You’re correct that the agent ultimately needs to choose based purely on information from its observations (well, that and the priors), but there’s a difference between agents that are attempting to optimize what they see, and agents that are attempting to optimize what actually happened. Yes, the latter is ultimately an observation-based decision process, but it’s a fairly complicated one (note the difficulty of cashing out the word “actually” and the need to worry about the agent’s beliefs and their accuracy). The problem of ontology identification is not one of avoiding the fact that the agent must decide based on observations “alone”, it’s one of figuring out how to build agents that do the specific type of observation-based decision that we prefer (e.g. optimizing for reality rather than sense data). The real question, after all, is “we want agents that optimize actual reality, how do we build them?”—this requires cashing out some parts of the question that are glossed over if you define environments as “a thing that spits out an observation and a reward in each timestep.”
With regards to your suggestion of a metric which allows the value function to vary, this is all well and good, but now how do I find the V that actually corresponds to my goals? Say I want the V which scores the agent well for maximizing diamond in reality. This requires specifying a function which (1) takes observations; (2) uses them along with priors and knowledge about how the agent behaves to compute the expected state of outside reality; and (3) computes how much diamond is actually in reality and scores accordingly. But that’s not a value function, that’s most of an AGI!

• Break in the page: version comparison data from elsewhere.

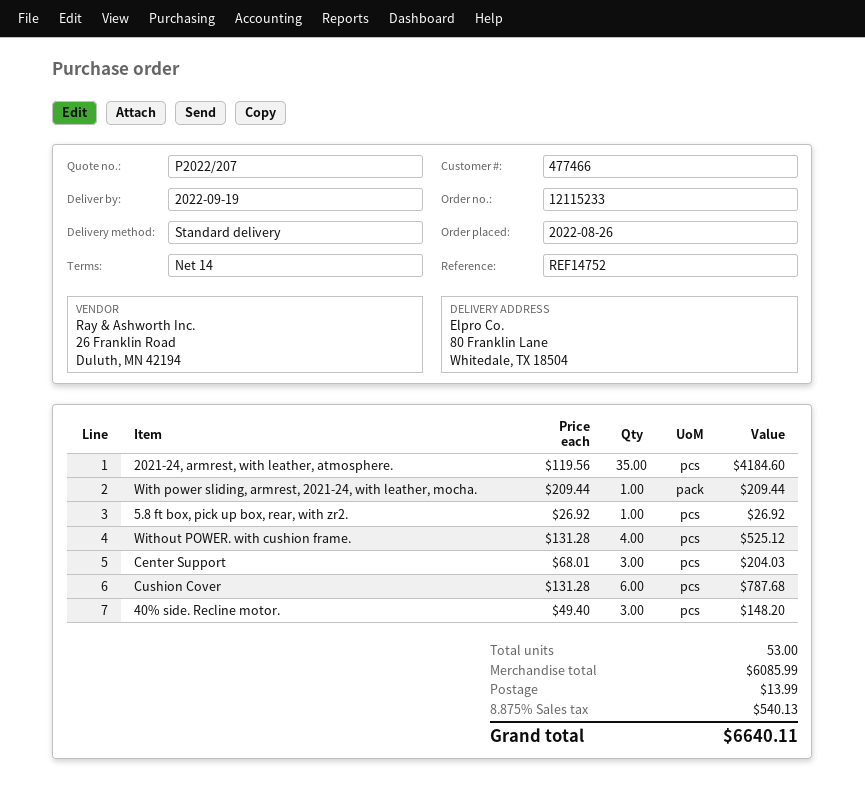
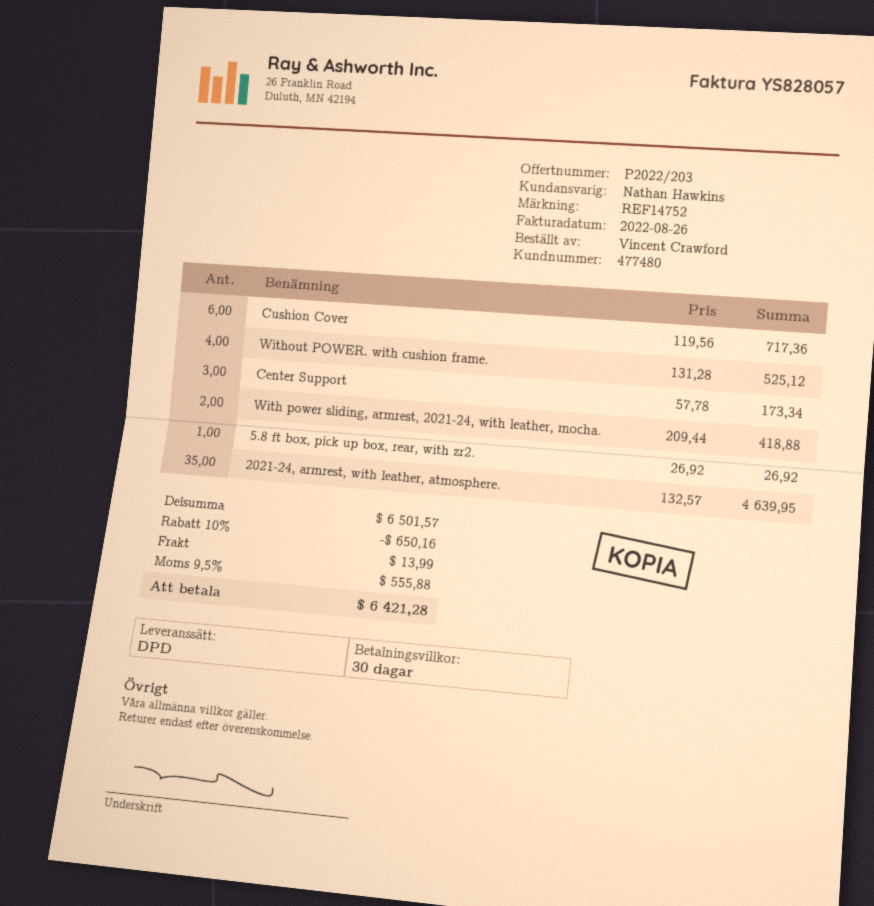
quote number: P2022/207 -> P2022/203
payment terms: 14 days -> 30 days
customer number: 477466 -> 477480
shipping method: standard -> DPD
2021-24, armrest, with leather, atmosphere.: 35 x 119.56 = 4184.60 -> 35 x 132.57 = 4639.95
With power sliding, armrest, 2021-24, with leather, mocha.: 1 x 209.44 = 209.44 -> 2 x 209.44 = 418.88
Center Support: 3 x 68.01 = 204.03 -> 3 x 57.78 = 173.34
Cushion Cover: 6 x 131.28 = 787.68 -> 6 x 119.56 = 717.36
40% side. Recline motor.: 3 x 49.40 = 148.20 -> none
subtotal: 6085.99 -> 6501.57
discount: none -> 10% = 650.16
tax: 8.875% = 540.13 -> 9.5% = 555.88
total: 6640.11 -> 6421.28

It’s fine to say that the utility function must ultimately be defined over percepts, but in order to give me the function over percepts that I actually want (e.g. one that figures out how reality looks and scores an agent for maximizing it appropriately), I need a value function which turns percepts into a world model, figures out what the agent is going to do, and solves the ontology identification problem in order to rate the resulting world history. A huge part of the problem of intelligence is figuring out how to define a function of percepts which optimizes goals in actual reality—so while you’re welcome to think of ontology identification as part of “picking the right value function”, you eventually have to unpack that process, and the ontology identification problem is one of the hurdles that arises when you try to do so.
Thanks for the comments! I’ll try to answer briefly.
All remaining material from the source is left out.